Print the lines below exactly, beginning with the one that contains "M12 7.5 a2.6" and stopping after the last line.
*** Data for review Section Begins ***
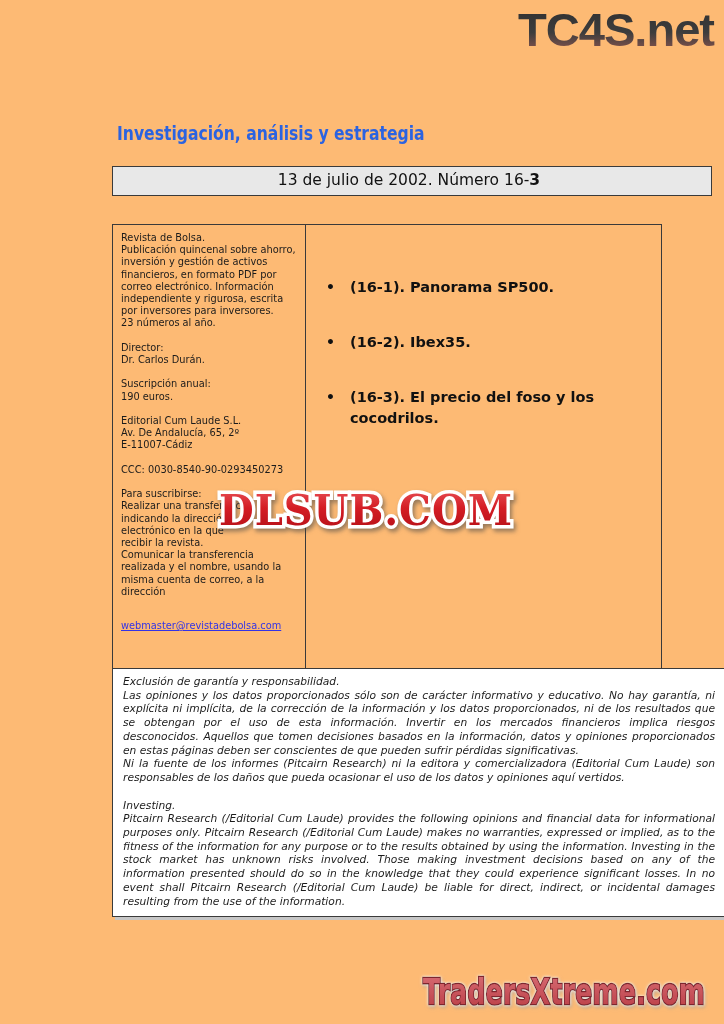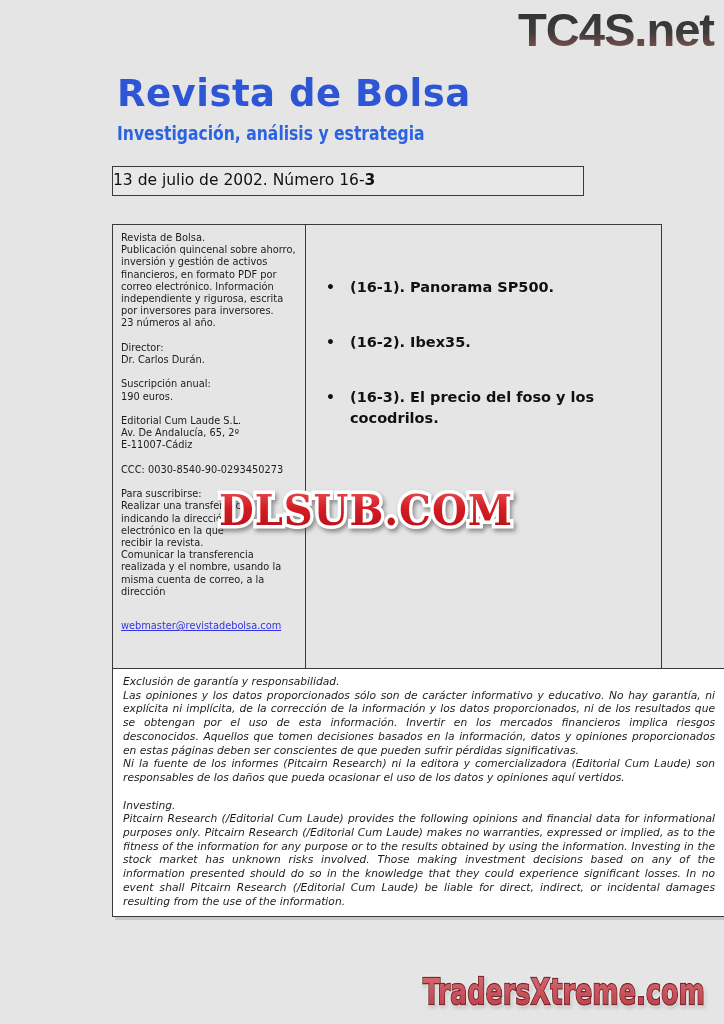--- a/index.html
+++ b/index.html
@@ -1,32 +1,32 @@
 <!DOCTYPE html>
 <html><head>
 <meta charset="utf-8">
 <style>
   html,body{margin:0;padding:0;background:#ffffff;}
-  .page{position:relative;width:724px;height:1024px;background:#e5e5e5;
+  .page{position:relative;width:724px;height:1024px;background:#fdba74;
         font-family:"DejaVu Sans","Liberation Sans",sans-serif;overflow:hidden;}
 
   
   .tc4s{position:absolute;top:2px;right:4px;}
   .tc4s text{font-family:"Liberation Sans",sans-serif;font-weight:bold;font-size:46px;letter-spacing:-1px;}
 
   
   .title{position:absolute;left:117px;top:72px;margin:0;font-size:37px;font-weight:bold;
          color:var(--title-blue,#2e56d4);letter-spacing:.5px;}
   .subtitle{position:absolute;left:117px;top:121px;margin:0;font-size:20px;font-weight:bold;
             color:var(--subtitle-blue,#2b63e1);}
   .subtitle .cond{display:inline-block;transform:scaleX(.78);transform-origin:0 50%;white-space:nowrap;}
 
   
-  .date-box{position:absolute;left:112px;top:166px;width:472px;height:30px;box-sizing:border-box;
-            background:var(--box-gray,#e8e8e8);border:1px solid #3a3a3a;text-align:left;
+  .date-box{position:absolute;left:112px;top:166px;width:600px;height:30px;box-sizing:border-box;
+            background:var(--box-gray,#e8e8e8);border:1px solid #3a3a3a;text-align:center;
             font-size:15.5px;line-height:27px;color:#111;padding-right:6px;}
   .date-box .b{font-weight:bold;}
 
   
   .main-box{position:absolute;left:112px;top:224px;width:550px;height:490px;box-sizing:border-box;
             border:1px solid #3a3a3a;display:flex;}
   .info-col{width:193px;box-sizing:border-box;border-right:1px solid #3a3a3a;padding:7px 6px 0 8px;}
   .info-text{font-size:9.8px;line-height:12.2px;color:#1b1b1b;white-space:pre-line;}
   .email{display:inline-block;margin-top:22px;font-size:9.8px;color:var(--link-blue,#3333e6);
          text-decoration:underline;cursor:pointer;}
@@ -64,21 +64,20 @@
     <defs>
       <linearGradient id="tcg" x1="0" y1="0" x2="0" y2="1">
         <stop offset="0" stop-color="#2f2f2f"></stop>
         <stop offset="0.55" stop-color="#3d3d3d"></stop>
         <stop offset="1" stop-color="#9a5a50"></stop>
       </linearGradient>
     </defs>
     <text x="226" y="44" text-anchor="end" textLength="196" lengthAdjust="spacingAndGlyphs" fill="url(#tcg)">TC4S.net</text>
   </svg>
 
-  <h1 class="title">Revista de Bolsa</h1>
   <h2 class="subtitle"><span class="cond">Investigación, análisis y estrategia</span></h2>
 
   <div class="date-box"><span>13 de julio de 2002. Número 16-</span><span class="b">3</span></div>
 
   <div class="main-box">
     <aside class="info-col">
       <div class="info-text">Revista de Bolsa.
 Publicación quincenal sobre ahorro,
 inversión y gestión de activos
 financieros, en formato PDF por

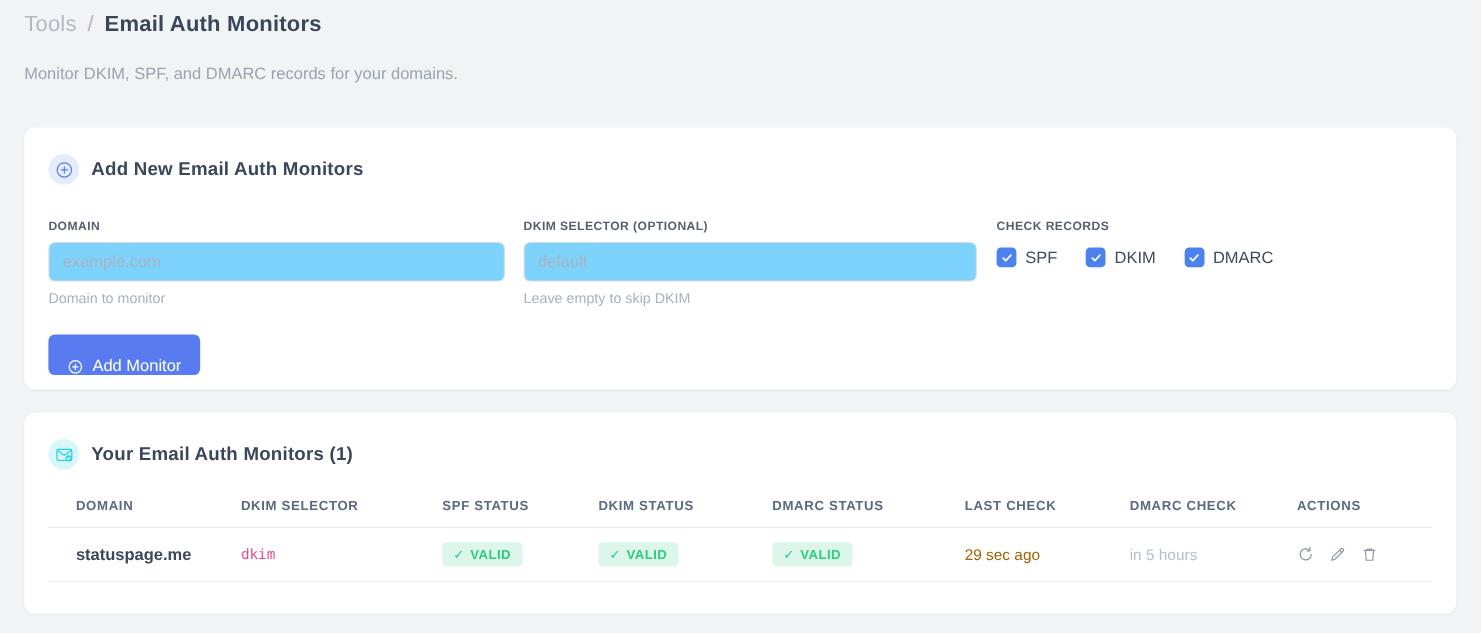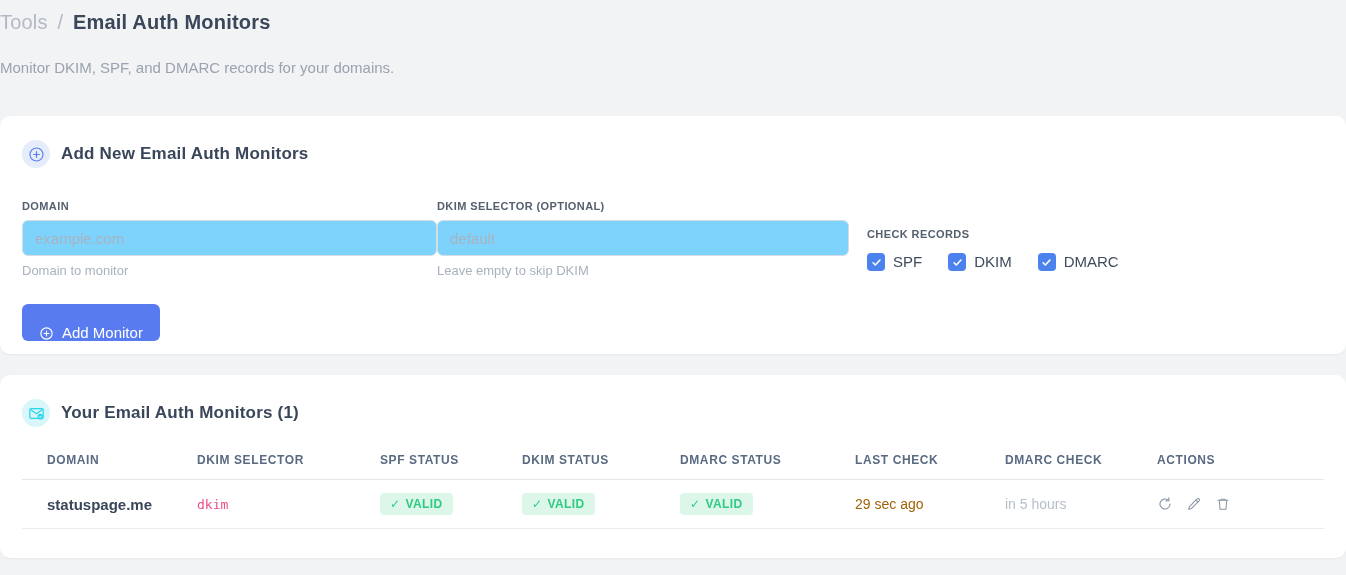--- a/index.html
+++ b/index.html
@@ -2,21 +2,21 @@
 <html><head>
 <meta charset="utf-8">
 <style>
   * { margin: 0; padding: 0; box-sizing: border-box; }
   html, body { width: 1346px; height: 575px; overflow: hidden; }
   body {
     font-family: "Liberation Sans", "DejaVu Sans", sans-serif;
     background: #f2f3f5;
     color: #3d4a5c;
   }
-  .page { padding: 0 0; }
+  .page { padding: 0 22px; }
 
   
   .breadcrumb { padding-top: 11px; font-size: 20px; font-weight: 600; letter-spacing: .2px; }
   .crumb-muted { color: #b2b9c4; font-weight: 500; }
   .crumb-sep { color: #b2b9c4; font-weight: 400; padding: 0 4px; }
   .crumb-current { color: #3a4659; font-weight: 700; }
   .page-subtitle { margin-top: 25px; font-size: 15px; color: #9aa3af; }
 
   
   .card {
@@ -33,38 +33,38 @@
     width: 28px; height: 28px; border-radius: 50%;
     display: flex; align-items: center; justify-content: center; flex: 0 0 auto;
   }
   .bubble-blue { background: #e5ecfb; color: #587cf0; }
   .bubble-cyan { background: #d9f6fa; color: #2bd4e7; }
   .card-title { font-size: 17px; font-weight: 700; color: #3a4659; letter-spacing: .2px; }
 
   
   .form-row { display: flex; margin-top: 32px; }
   .field { width: 415px; }
-  .field + .field { width: 412px; }
+  .field + .field { margin-left: 17px; width: 412px; }
   .field-label {
     font-size: 11px; font-weight: 700; color: #55606f;
     letter-spacing: .4px; margin-bottom: 8px;
   }
   .text-input {
     width: 100%; height: 36px;
     border: 1px solid #d7dce4; border-radius: 6px;
     padding: 0 12px; font-size: 15px; color: #3d4a5c;
     font-family: "Liberation Sans", "DejaVu Sans", sans-serif;
     outline: none; background: #7dd3fc;
   }
   .text-input::placeholder { color: #a9b2bf; }
   .field-hint { margin-top: 7px; font-size: 13px; color: #a9b1bd; }
 
-  .check-group { margin-left: 18px; margin-top: 28px; }
+  .check-group { margin-left: 18px; }
   .check-options { display: flex; align-items: center; margin-top: 13px; }
-  .check-item { display: flex; align-items: flex-start; cursor: pointer; margin-right: 26px; }
+  .check-item { display: flex; align-items: center; cursor: pointer; margin-right: 26px; }
   .checkbox {
     width: 18px; height: 18px; border-radius: 4px;
     background: #4c82ee; display: flex; align-items: center; justify-content: center;
     color: #fff;
   }
   .check-item-label { margin-left: 8px; font-size: 15px; color: #3f4b5c; }
 
   .submit-btn {
     margin-top: 26px;
     display: inline-flex; align-items: flex-end; gap: 8px;

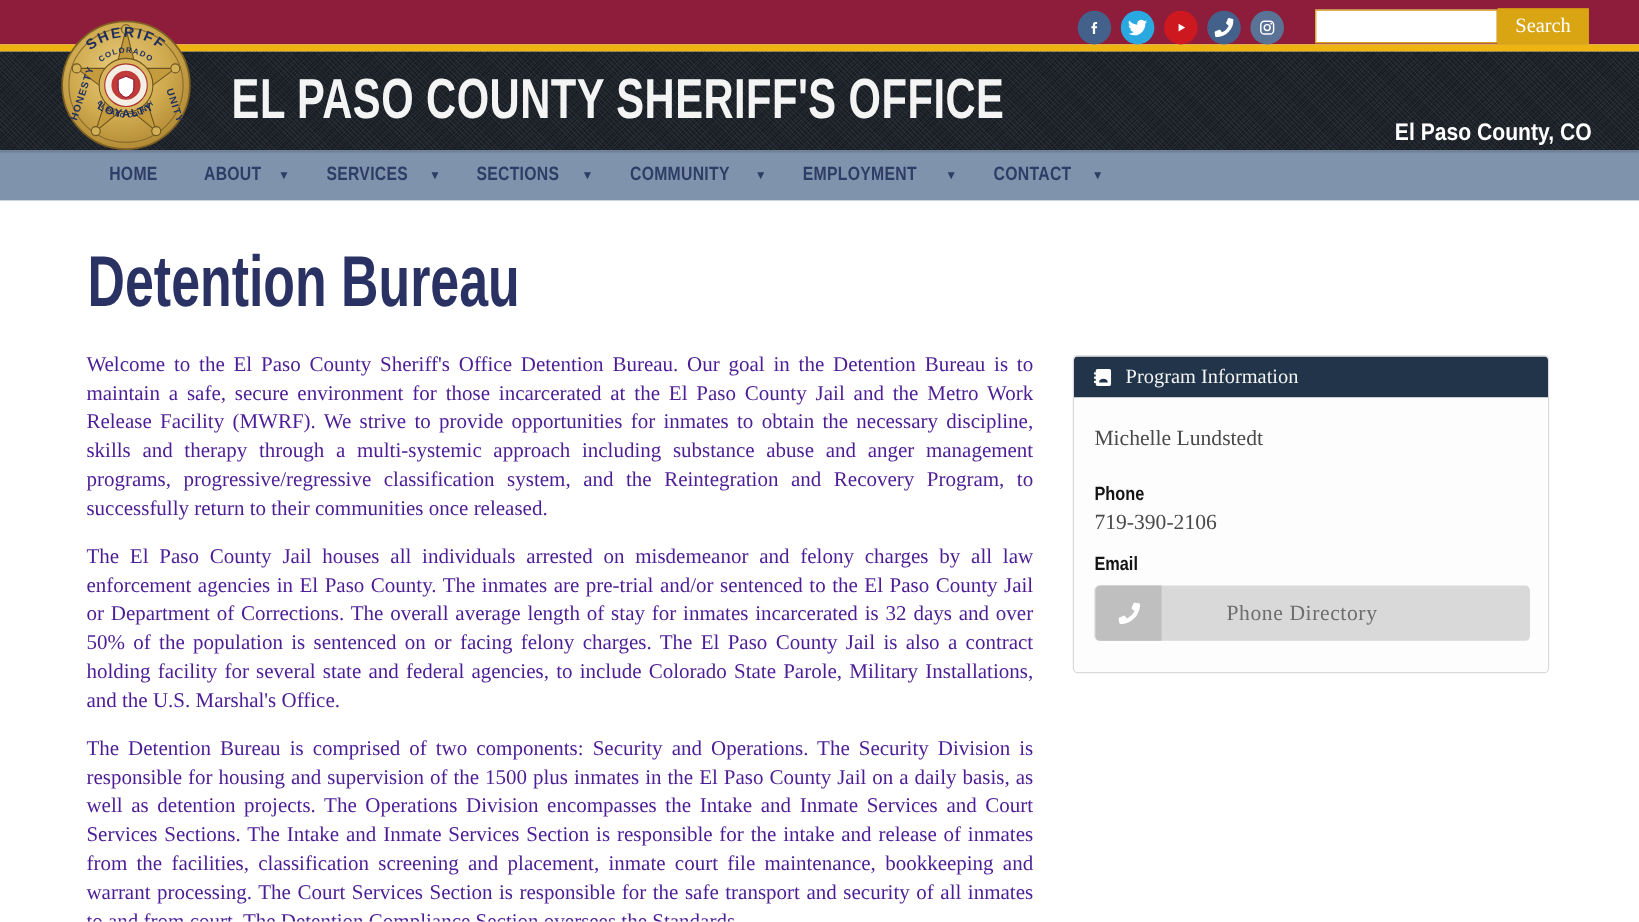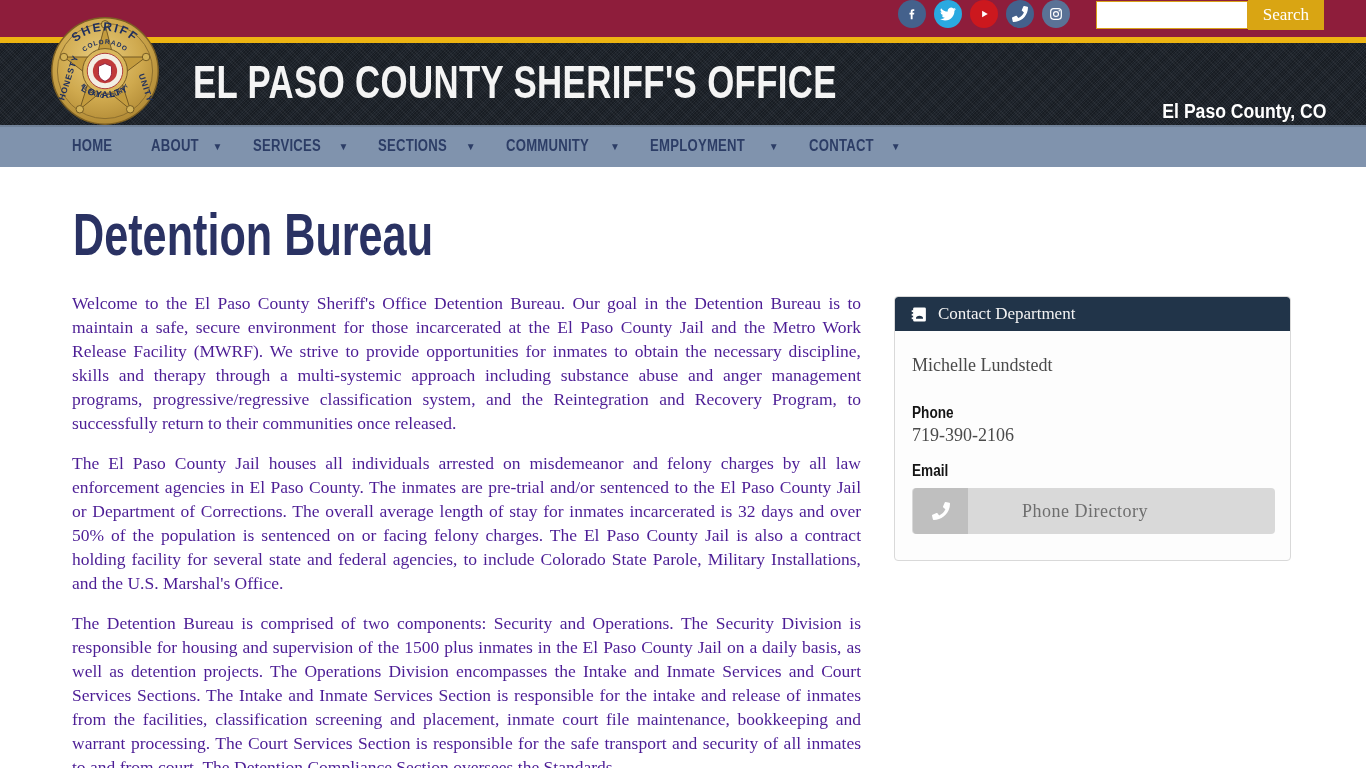--- a/index.html
+++ b/index.html
@@ -1,20 +1,20 @@
 <!DOCTYPE html>
 <html><head>
 <meta charset="utf-8">
 <style>
   * { margin:0; padding:0; box-sizing:border-box; }
   html,body { width:1366px; height:768px; overflow:hidden; background:#ffffff;
               font-family:"Liberation Serif", serif; }
 
   
-  .topbar { height:37px; background:#8e1d3b; display:flex; align-items:flex-start;
+  .topbar { height:37px; background:#8e1d3b; display:flex; align-items:flex-end;
             justify-content:flex-end; padding-right:42px; }
   .social-row { display:flex; gap:8px; margin-right:26px; }
   .social-btn { width:28px; height:28px; border-radius:50%; display:flex;
                 align-items:center; justify-content:center; cursor:pointer; }
   .social-btn svg { width:16px; height:16px; display:block; }
   .search-form { display:flex; align-items:center; }
   .search-input { width:152px; height:28px; border:1px solid #d8a21a; background:#fff;
                   outline:none; padding:0 8px; font-family:"Liberation Serif",serif; font-size:14px; }
   .search-btn { height:30px; padding:0 14px; background:#d9a513; border:1px solid #d9a513;
                 color:#fff; font-family:"Liberation Serif",serif; font-size:17px; cursor:pointer; }
@@ -32,21 +32,21 @@
                 transform-origin:left center; color:#f4f4f4; font-family:"Liberation Sans",sans-serif;
                 font-weight:700; font-size:47px; white-space:nowrap; letter-spacing:.5px; }
   .site-loc { position:absolute; right:40px; top:68px; transform:scaleX(.88) translateY(-50%);
               transform-origin:right center; color:#fff; font-family:"Liberation Sans",sans-serif;
               font-weight:700; font-size:20px; white-space:nowrap; }
   .badge { position:absolute; left:49px; top:-29px; width:112px; height:114px; z-index:5; cursor:pointer; }
 
   
   .navbar { height:42px; background:#8093ad; box-shadow:inset 0 2px 0 rgba(0,0,0,.12); }
   .navbar ul { list-style:none; height:100%; display:flex; align-items:center;
-               gap:30px; padding-left:72px; }
+               gap:30px; padding-left:91px; }
   .nav-item { display:flex; align-items:center; gap:7px; cursor:pointer; }
   .nav-label { font-family:"Liberation Sans",sans-serif; font-weight:700; font-size:16px;
                color:#2c3d66; transform:scaleX(.82); transform-origin:left center;
                white-space:nowrap; letter-spacing:.3px; }
   .nav-caret { font-size:10px; color:#2c3d66; margin-left:-4px; }
 
   
   .main-wrap { width:1222px; margin:0 auto; padding-top:30px; display:flex; gap:33px; }
   .article { width:789px; }
   .page-title { font-family:"Liberation Sans",sans-serif; font-weight:700; font-size:60px;
@@ -205,21 +205,21 @@
     <div class="panel">
       <div class="panel-head">
         <svg viewBox="0 0 24 24">
           <path fill="#fff" d="M5 2 h14 a2 2 0 0 1 2 2 v16 a2 2 0 0 1 -2 2 H5 a2 2 0 0 1 -2 -2 V4 a2 2 0 0 1 2 -2 z
                    M12 7.5 a2.6 2.6 0 1 1 0 5.2 a2.6 2.6 0 0 1 0 -5.2 z"></path>
           <path fill="#213449" d="M12 13.6 c3 0 5 1.6 5 3.6 v.8 H7 v-.8 c0 -2 2 -3.6 5 -3.6 z"></path>
           <rect x="1" y="6" width="3" height="2.6" fill="#fff"></rect>
           <rect x="1" y="11" width="3" height="2.6" fill="#fff"></rect>
           <rect x="1" y="16" width="3" height="2.6" fill="#fff"></rect>
         </svg>
-        <span>Contact Department</span>
+        <span>Program Information</span>
       </div>
       <div class="panel-body">
         <div class="contact-name">Michelle Lundstedt</div>
 
         <div class="field-label">Phone</div>
         <div class="field-value">719-390-2106</div>
 
         <div class="field-label">Email</div>
 
         <button class="dir-btn" type="button">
*** Data for review Section Ends ***
# Answer to this task
                    M12 7.5 a2.6 2.6 0 1 1 0 5.2 a2.6 2.6 0 0 1 0 -5.2 z"></path>
           <path fill="#213449" d="M12 13.6 c3 0 5 1.6 5 3.6 v.8 H7 v-.8 c0 -2 2 -3.6 5 -3.6 z"></path>
           <rect x="1" y="6" width="3" height="2.6" fill="#fff"></rect>
           <rect x="1" y="11" width="3" height="2.6" fill="#fff"></rect>
           <rect x="1" y="16" width="3" height="2.6" fill="#fff"></rect>
         </svg>
-        <span>Contact Department</span>
+        <span>Program Information</span>
       </div>
       <div class="panel-body">
         <div class="contact-name">Michelle Lundstedt</div>
 
         <div class="field-label">Phone</div>
         <div class="field-value">719-390-2106</div>
 
         <div class="field-label">Email</div>
 
         <button class="dir-btn" type="button">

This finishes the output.